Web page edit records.
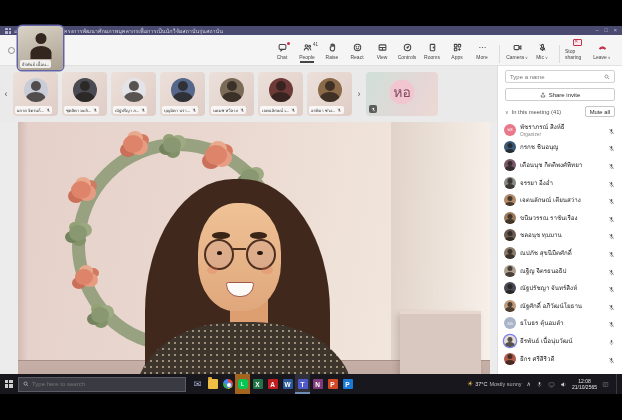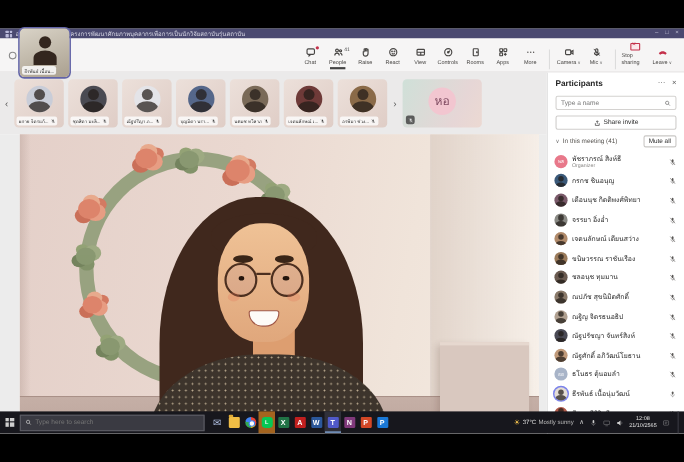--- a/index.html
+++ b/index.html
@@ -45,21 +45,21 @@
   .tav{position:absolute;left:50%;top:40%;transform:translate(-50%,-50%);width:24px;height:24px;border-radius:50%;overflow:hidden}
   .tav::before{content:"";position:absolute;left:50%;top:15%;transform:translateX(-50%);width:42%;height:42%;border-radius:50%;background:rgba(35,28,24,.72)}
   .tav::after{content:"";position:absolute;left:50%;bottom:-20%;transform:translateX(-50%);width:86%;height:58%;border-radius:50% 50% 0 0;background:rgba(35,28,24,.72)}
   .vfig{position:absolute;left:50%;top:46%;transform:translate(-50%,-50%);width:22px;height:26px}
   .vfig::before{content:"";position:absolute;left:50%;top:0;transform:translateX(-50%);width:11px;height:11px;border-radius:50%;background:#33261e}
   .vfig::after{content:"";position:absolute;left:50%;bottom:0;transform:translateX(-50%);width:21px;height:13px;border-radius:50% 50% 0 0;background:#33261e}
   .pill{position:absolute;left:2px;bottom:2px;max-width:41px;display:flex;align-items:center;gap:1.5px;background:rgba(252,252,252,.85);border-radius:2px;padding:.5px 2px}
   .pill .pname{font-size:4.2px;color:#2a2a2a;white-space:nowrap;overflow:hidden}
   .pill svg{width:4.5px;height:4.5px;flex:none;stroke:#3a3a3a;fill:#3a3a3a;stroke-width:.6}
   .selftile{position:relative;width:72px;height:44px;border-radius:4px;overflow:hidden;flex:none;background:linear-gradient(115deg,#cfe0d8,#e6d6d6 70%,#ecd9d2)}
-  .selfinit{position:absolute;left:50%;top:45%;transform:translate(-50%,-50%);width:25px;height:25px;border-radius:50%;background:#f2c6d0;display:flex;align-items:center;justify-content:center;font-size:11px;color:#814d63}
+  .selfinit{position:absolute;left:50%;top:45%;transform:translate(-50%,-50%);width:25px;height:25px;border-radius:50%;background:#f2c6d0;display:flex;align-items:center;justify-content:center;font-size:14px;color:#814d63}
   .selfmute{position:absolute;left:3px;bottom:3px;width:8px;height:8px;border-radius:2px;background:rgba(60,60,60,.8);display:flex;align-items:center;justify-content:center}
   .selfmute svg{width:5px;height:5px;stroke:#fff;fill:#fff;stroke-width:.6}
 
   
   .stage{flex:1;background:#ececec;position:relative;min-height:0}
   .video{position:absolute;left:18px;right:7px;top:0;bottom:2px;overflow:hidden;background:linear-gradient(100deg,#e4d0c9 0%,#ead8d0 40%,#f0e4da 72%,#f4ebe2 100%)}
   .wall-edge{position:absolute;left:0;top:0;bottom:0;width:10px;background:linear-gradient(90deg,rgba(120,90,80,.18),transparent)}
   .wall-right{position:absolute;right:0;top:0;bottom:0;width:21%;background:linear-gradient(90deg,rgba(90,60,50,.10),rgba(255,255,255,.25));border-left:1px solid rgba(120,90,80,.15)}
   .floor{position:absolute;left:0;right:0;bottom:0;height:12%;background:linear-gradient(#c5afa6,#bda69d);border-top:1px solid rgba(110,80,70,.25)}
   .pedestal{position:absolute;right:2%;bottom:6%;width:17%;height:24%;background:#d9c8bf;border-top:3px solid #e6d8cf;box-shadow:-3px 3px 6px rgba(90,60,50,.2)}
@@ -444,25 +444,20 @@
                   <rect x="4.7" y="1.5" width="2.6" height="5" rx="1.3" stroke="none"></rect>
                   <path d="M3.2 6a2.8 2.8 0 0 0 5.6 0M6 8.8v1.7" fill="none"></path>
                   <path d="M2.3 1.8l7.4 8.4" fill="none" stroke-width="1"></path>
                 </svg>
             </div>
           </div>
         </div>
       </div>
 
       <div class="panel">
-        <div class="phead">
-          <span class="ptitle">Participants</span>
-          <span class="phbtn">⋯</span>
-          <span class="phbtn">×</span>
-        </div>
         <div class="searchbox">
           <input placeholder="Type a name" style="">
           <svg viewBox="0 0 12 12">
               <circle cx="5" cy="5" r="3"></circle>
               <path d="M7.3 7.3L10 10"></path>
             </svg>
         </div>
         <div class="sharebtn">
           <svg viewBox="0 0 12 12">
               <path d="M6 7V1.8M4 3.6L6 1.6l2 2"></path>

REQUIREMENT. A word-for-word repetition of the data above, without pictures, is the expected answer.

RESULT OF THE TASK.
--- a/index.html
+++ b/index.html
@@ -45,21 +45,21 @@
   .tav{position:absolute;left:50%;top:40%;transform:translate(-50%,-50%);width:24px;height:24px;border-radius:50%;overflow:hidden}
   .tav::before{content:"";position:absolute;left:50%;top:15%;transform:translateX(-50%);width:42%;height:42%;border-radius:50%;background:rgba(35,28,24,.72)}
   .tav::after{content:"";position:absolute;left:50%;bottom:-20%;transform:translateX(-50%);width:86%;height:58%;border-radius:50% 50% 0 0;background:rgba(35,28,24,.72)}
   .vfig{position:absolute;left:50%;top:46%;transform:translate(-50%,-50%);width:22px;height:26px}
   .vfig::before{content:"";position:absolute;left:50%;top:0;transform:translateX(-50%);width:11px;height:11px;border-radius:50%;background:#33261e}
   .vfig::after{content:"";position:absolute;left:50%;bottom:0;transform:translateX(-50%);width:21px;height:13px;border-radius:50% 50% 0 0;background:#33261e}
   .pill{position:absolute;left:2px;bottom:2px;max-width:41px;display:flex;align-items:center;gap:1.5px;background:rgba(252,252,252,.85);border-radius:2px;padding:.5px 2px}
   .pill .pname{font-size:4.2px;color:#2a2a2a;white-space:nowrap;overflow:hidden}
   .pill svg{width:4.5px;height:4.5px;flex:none;stroke:#3a3a3a;fill:#3a3a3a;stroke-width:.6}
   .selftile{position:relative;width:72px;height:44px;border-radius:4px;overflow:hidden;flex:none;background:linear-gradient(115deg,#cfe0d8,#e6d6d6 70%,#ecd9d2)}
-  .selfinit{position:absolute;left:50%;top:45%;transform:translate(-50%,-50%);width:25px;height:25px;border-radius:50%;background:#f2c6d0;display:flex;align-items:center;justify-content:center;font-size:11px;color:#814d63}
+  .selfinit{position:absolute;left:50%;top:45%;transform:translate(-50%,-50%);width:25px;height:25px;border-radius:50%;background:#f2c6d0;display:flex;align-items:center;justify-content:center;font-size:14px;color:#814d63}
   .selfmute{position:absolute;left:3px;bottom:3px;width:8px;height:8px;border-radius:2px;background:rgba(60,60,60,.8);display:flex;align-items:center;justify-content:center}
   .selfmute svg{width:5px;height:5px;stroke:#fff;fill:#fff;stroke-width:.6}
 
   
   .stage{flex:1;background:#ececec;position:relative;min-height:0}
   .video{position:absolute;left:18px;right:7px;top:0;bottom:2px;overflow:hidden;background:linear-gradient(100deg,#e4d0c9 0%,#ead8d0 40%,#f0e4da 72%,#f4ebe2 100%)}
   .wall-edge{position:absolute;left:0;top:0;bottom:0;width:10px;background:linear-gradient(90deg,rgba(120,90,80,.18),transparent)}
   .wall-right{position:absolute;right:0;top:0;bottom:0;width:21%;background:linear-gradient(90deg,rgba(90,60,50,.10),rgba(255,255,255,.25));border-left:1px solid rgba(120,90,80,.15)}
   .floor{position:absolute;left:0;right:0;bottom:0;height:12%;background:linear-gradient(#c5afa6,#bda69d);border-top:1px solid rgba(110,80,70,.25)}
   .pedestal{position:absolute;right:2%;bottom:6%;width:17%;height:24%;background:#d9c8bf;border-top:3px solid #e6d8cf;box-shadow:-3px 3px 6px rgba(90,60,50,.2)}
@@ -444,25 +444,20 @@
                   <rect x="4.7" y="1.5" width="2.6" height="5" rx="1.3" stroke="none"></rect>
                   <path d="M3.2 6a2.8 2.8 0 0 0 5.6 0M6 8.8v1.7" fill="none"></path>
                   <path d="M2.3 1.8l7.4 8.4" fill="none" stroke-width="1"></path>
                 </svg>
             </div>
           </div>
         </div>
       </div>
 
       <div class="panel">
-        <div class="phead">
-          <span class="ptitle">Participants</span>
-          <span class="phbtn">⋯</span>
-          <span class="phbtn">×</span>
-        </div>
         <div class="searchbox">
           <input placeholder="Type a name" style="">
           <svg viewBox="0 0 12 12">
               <circle cx="5" cy="5" r="3"></circle>
               <path d="M7.3 7.3L10 10"></path>
             </svg>
         </div>
         <div class="sharebtn">
           <svg viewBox="0 0 12 12">
               <path d="M6 7V1.8M4 3.6L6 1.6l2 2"></path>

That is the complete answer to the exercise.